→ THE TASK
Please, could you print all the lines below exactly, leaving out the pictures?

→ ENTRIES SUPPLIED
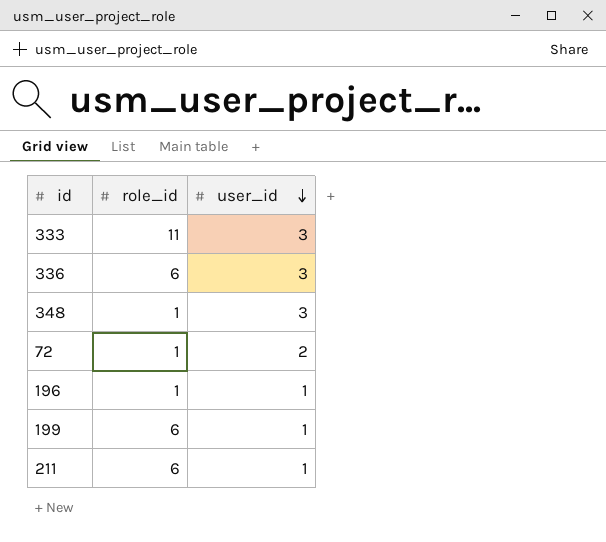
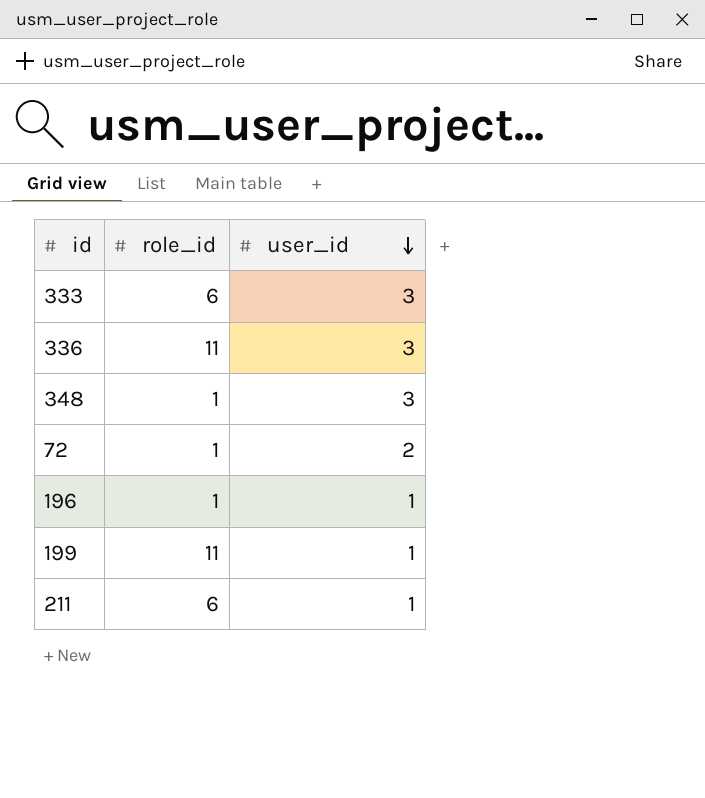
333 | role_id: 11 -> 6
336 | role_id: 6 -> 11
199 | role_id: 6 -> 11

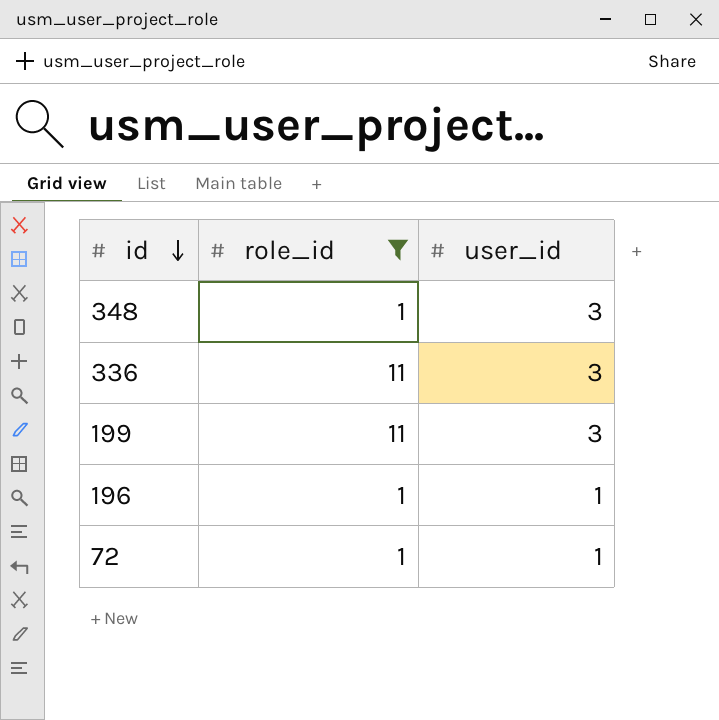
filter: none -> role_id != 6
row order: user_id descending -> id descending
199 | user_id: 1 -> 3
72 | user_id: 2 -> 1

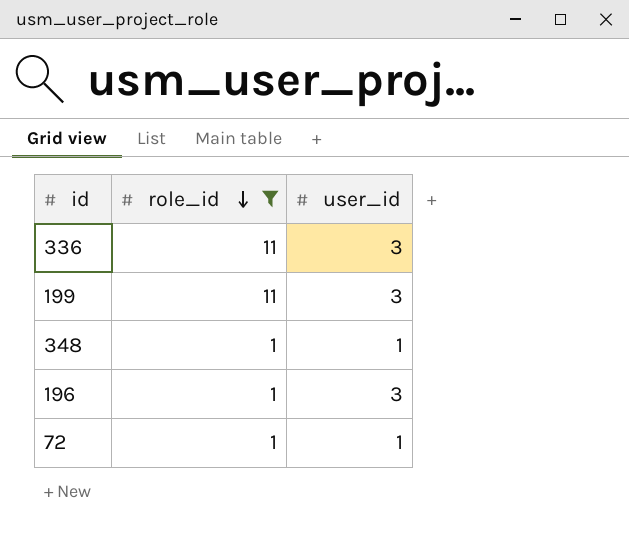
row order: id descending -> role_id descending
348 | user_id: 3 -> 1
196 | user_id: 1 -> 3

→ RESPONSE TO THIS TASK
333 | role_id: 11 -> 6
336 | role_id: 6 -> 11
199 | role_id: 6 -> 11

filter: none -> role_id != 6
row order: user_id descending -> id descending
199 | user_id: 1 -> 3
72 | user_id: 2 -> 1

row order: id descending -> role_id descending
348 | user_id: 3 -> 1
196 | user_id: 1 -> 3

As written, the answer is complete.